Background: Measuring disability after injury is seen as increasingly important but requires knowledge not only of the measures that should be implemented but also of the critical time points for follow-up.
Methods: Six hundred sixty-two adult major trauma patients from 2 level 1 trauma centers (October 2006 to March 2007) were followed up by telephone at 6-, 12-, 18-, and 24 months after injury. SF-12, Glasgow Outcome Scale-Extended (GOS-E), pain scores, and return to work (RTW) were collected. Multilevel mixed-effects regression models were fitted to analyze change in outcomes over time.

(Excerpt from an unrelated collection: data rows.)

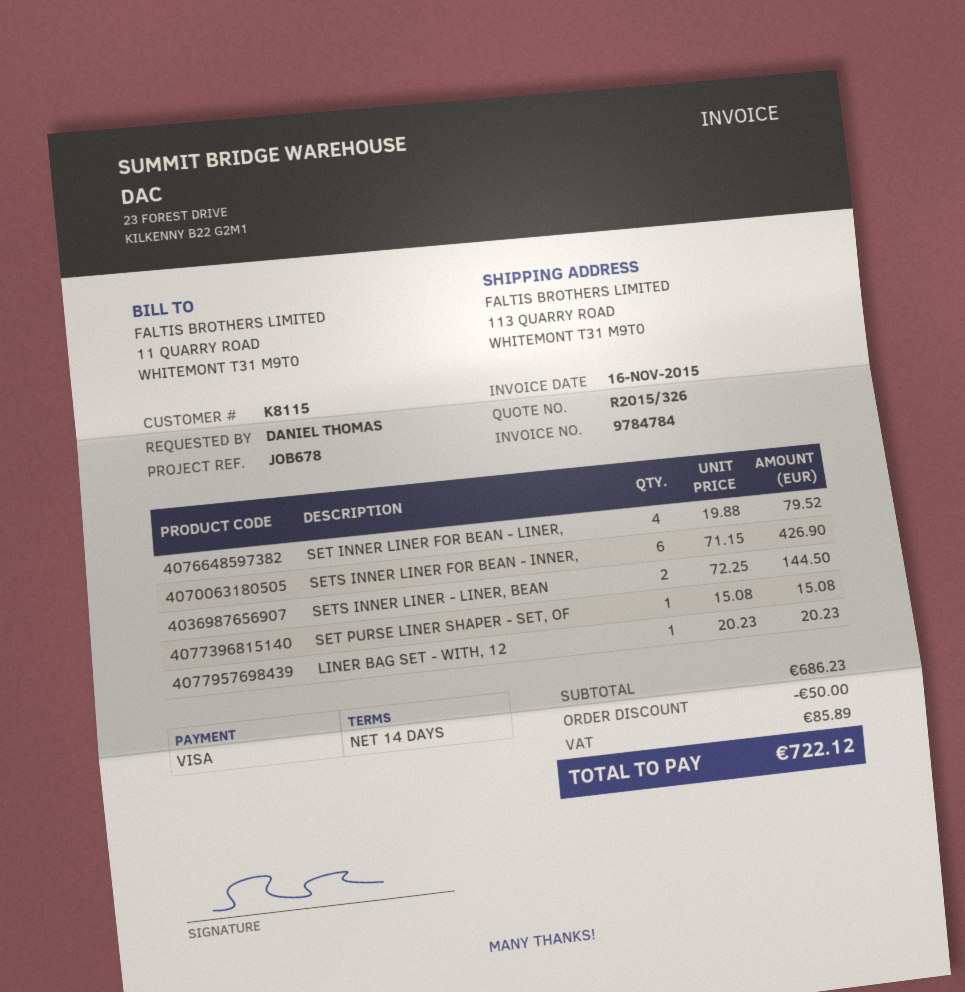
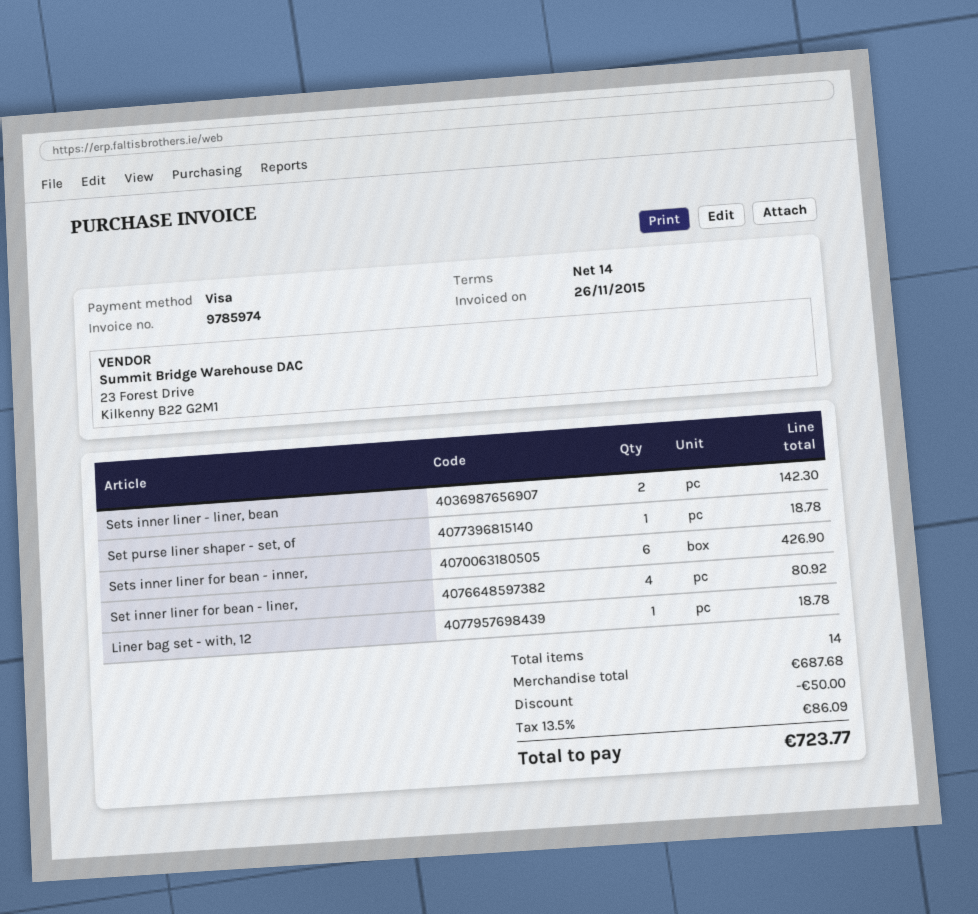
invoice number: 9784784 -> 9785974
invoice date: 2015-11-16 -> 2015-11-26
SET INNER LINER FOR BEAN - LINER,: 4 for 79.52 -> 4 for 80.92
SETS INNER LINER - LINER, BEAN: 2 for 144.50 -> 2 for 142.30
SET PURSE LINER SHAPER - SET, OF: 1 for 15.08 -> 1 for 18.78
LINER BAG SET - WITH, 12: 1 for 20.23 -> 1 for 18.78
subtotal: 686.23 -> 687.68
tax: 85.89 -> 86.09
total: 722.12 -> 723.77

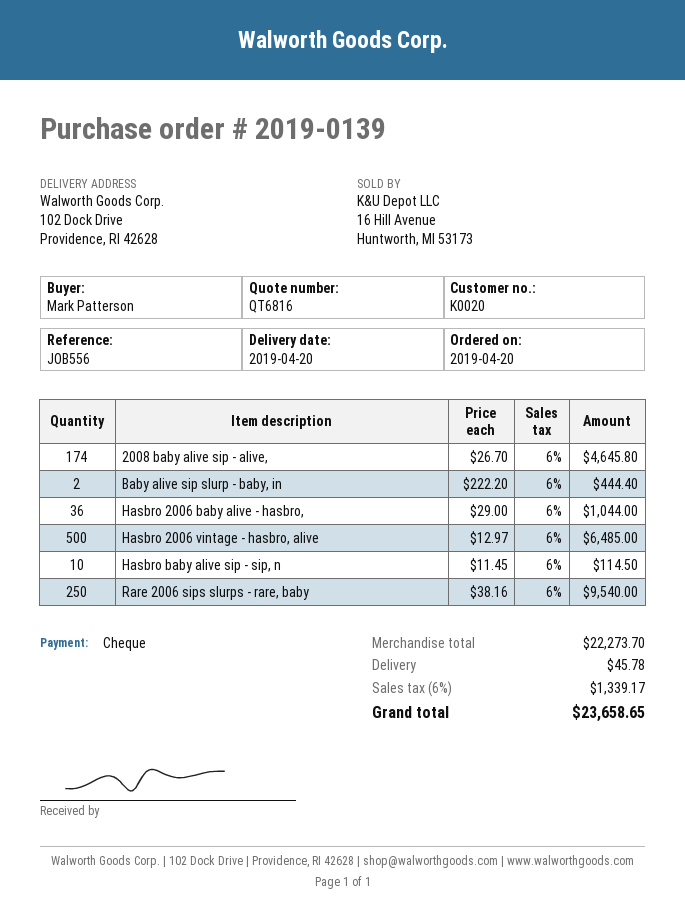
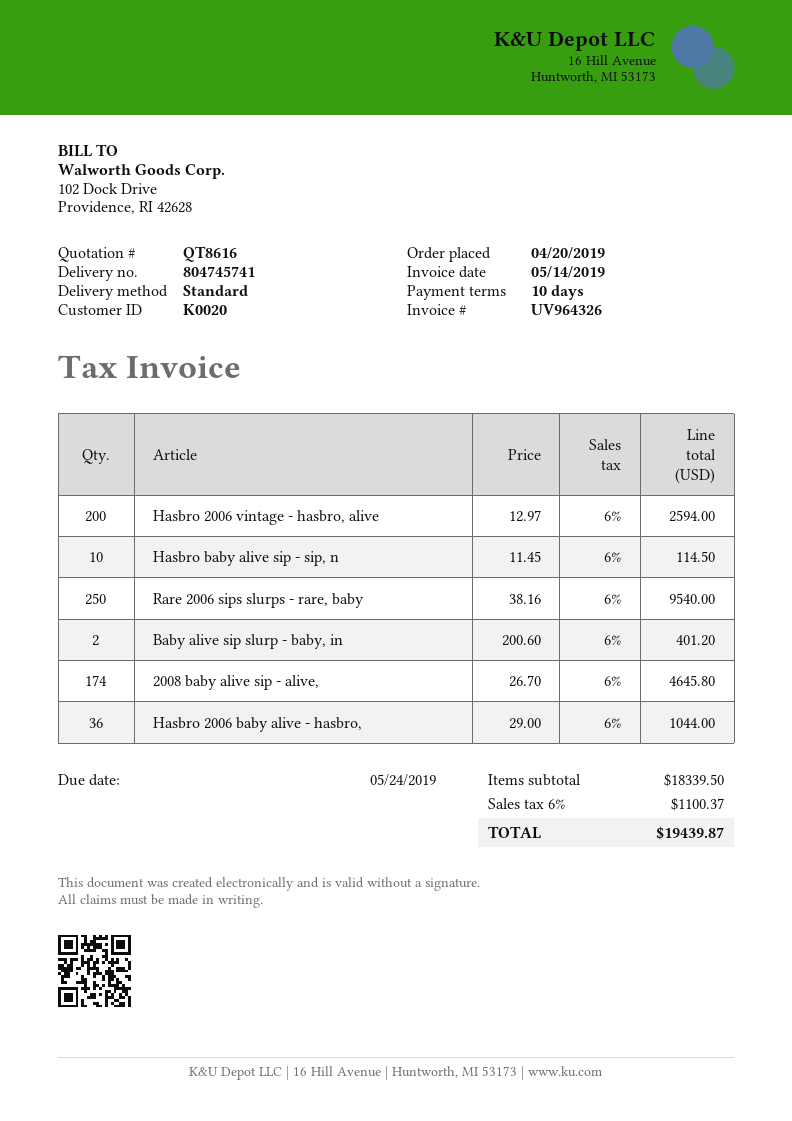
quote number: QT6816 -> QT8616
Baby alive sip slurp - baby, in: 2 x 222.20 = 444.40 -> 2 x 200.60 = 401.20
Hasbro 2006 vintage - hasbro, alive: 500 x 12.97 = 6485.00 -> 200 x 12.97 = 2594.00
subtotal: 22273.70 -> 18339.50
shipping: 45.78 -> none
tax: 6% = 1339.17 -> 6% = 1100.37
total: 23658.65 -> 19439.87

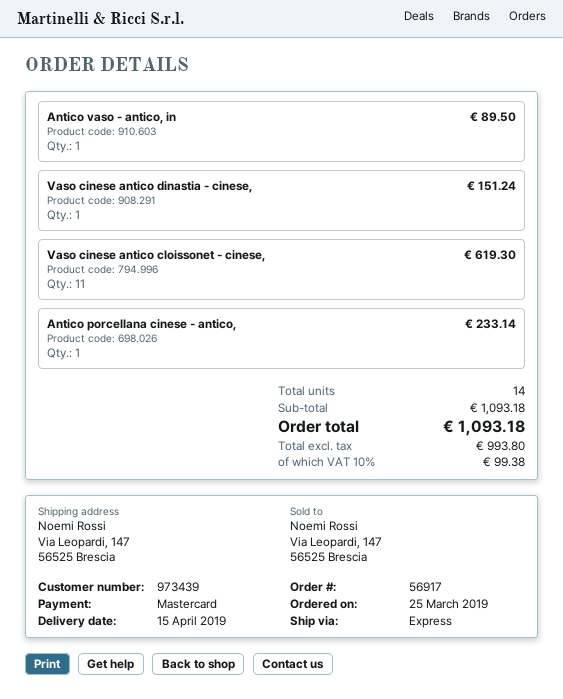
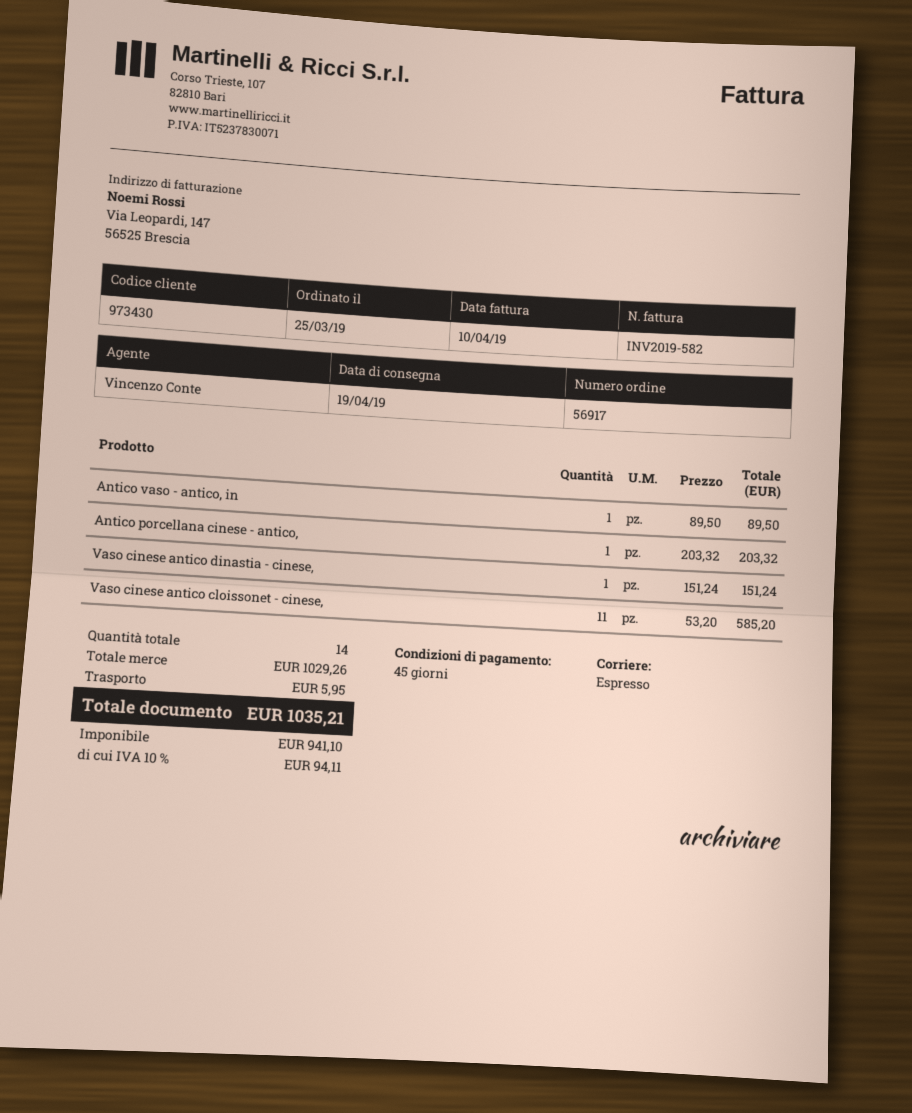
delivery date: 2019-04-15 -> 2019-04-19
customer number: 973439 -> 973430
Vaso cinese antico cloissonet - cinese,: 11 for 619.30 -> 11 for 585.20
Antico porcellana cinese - antico,: 1 for 233.14 -> 1 for 203.32
subtotal: 1093.18 -> 1029.26
shipping: none -> 5.95
net: 993.80 -> 941.10
tax: 10% = 99.38 -> 10% = 94.11
total: 1093.18 -> 1035.21

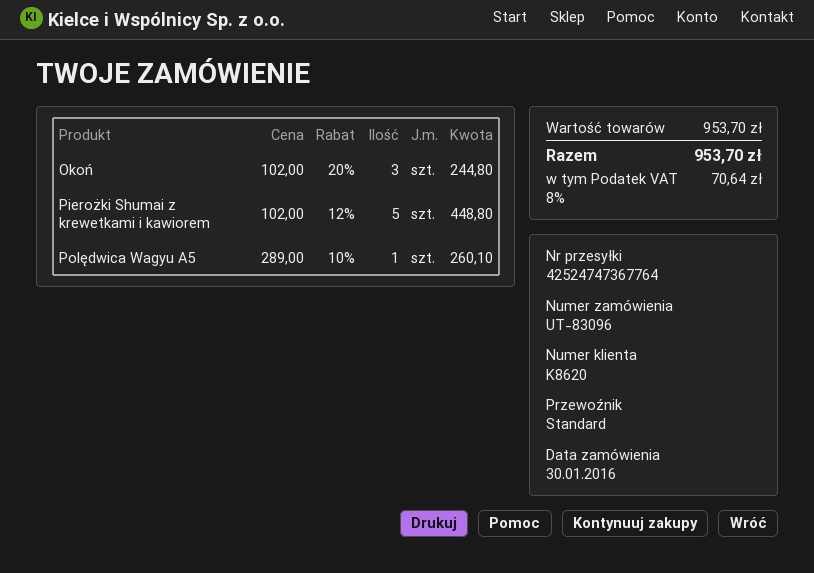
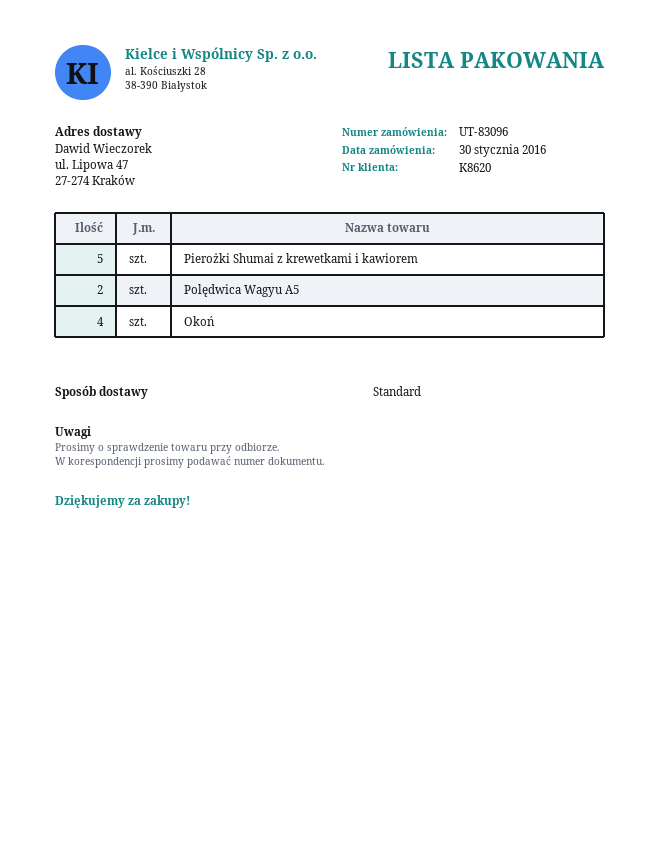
Okoń: 3 -> 4
Polędwica Wagyu A5: 1 -> 2

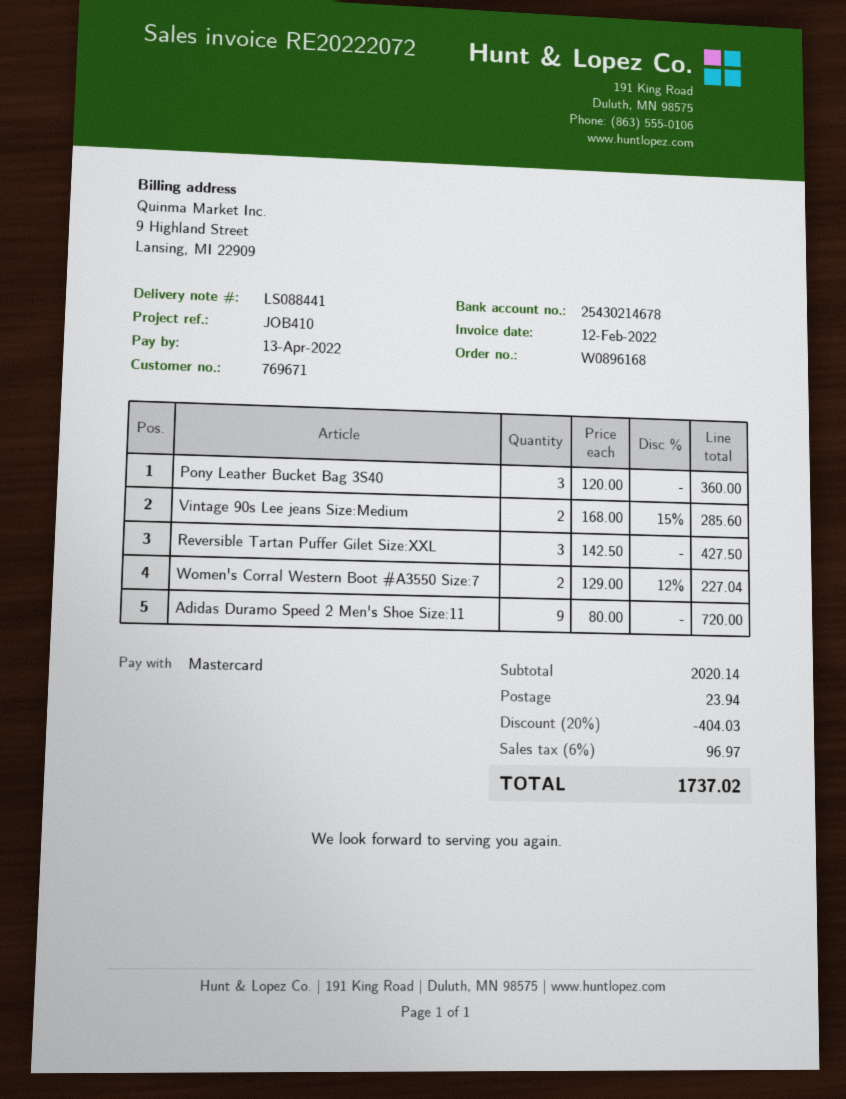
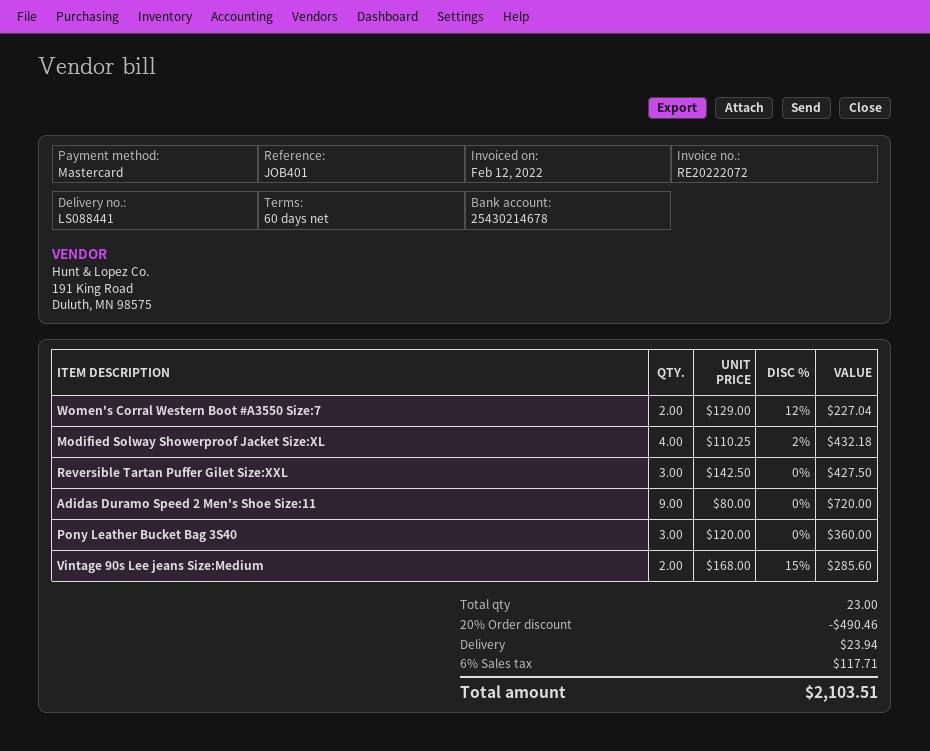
reference: JOB410 -> JOB401
Modified Solway Showerproof Jacket Size:XL: none -> 4 x 110.25 - 2% = 432.18
discount: 20% = 404.03 -> 20% = 490.46
tax: 6% = 96.97 -> 6% = 117.71
total: 1737.02 -> 2103.51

Results: Six hundred seventeen (93%) were followed up for at least 1 time point. Functional recovery (GOS-E = 8) [odds ratio (OR) 3.1, 95% CI: 1.9, 5.0] and RTW (OR 2.4, 95% CI: 1.4, 4.0) improved, and physical health (PCS-12) scores were better (mean difference 1.9, 95% CI: 0.9, 2.9), from 6 to 12 months after injury, but changed little from 12 months. Pain scores were unchanged from 6 to 12 months but were higher at 18 months than at 12 months (OR 1.8, 95% CI: 1.2, 2.8). SF-12 mental health (MCS-12) scores decreased until 18 months but improved from 18 to 24 months (mean difference 1.5, 95% CI: 0.2, 2.8). The rate of recovery differed by injury group and age.
Conclusions: Different patterns of recovery were evident for each outcome, and there was a variation in the rate of recovery for some subgroups. The selection of time points for follow-up requires consideration of the outcome measurements of interest and the population being studied.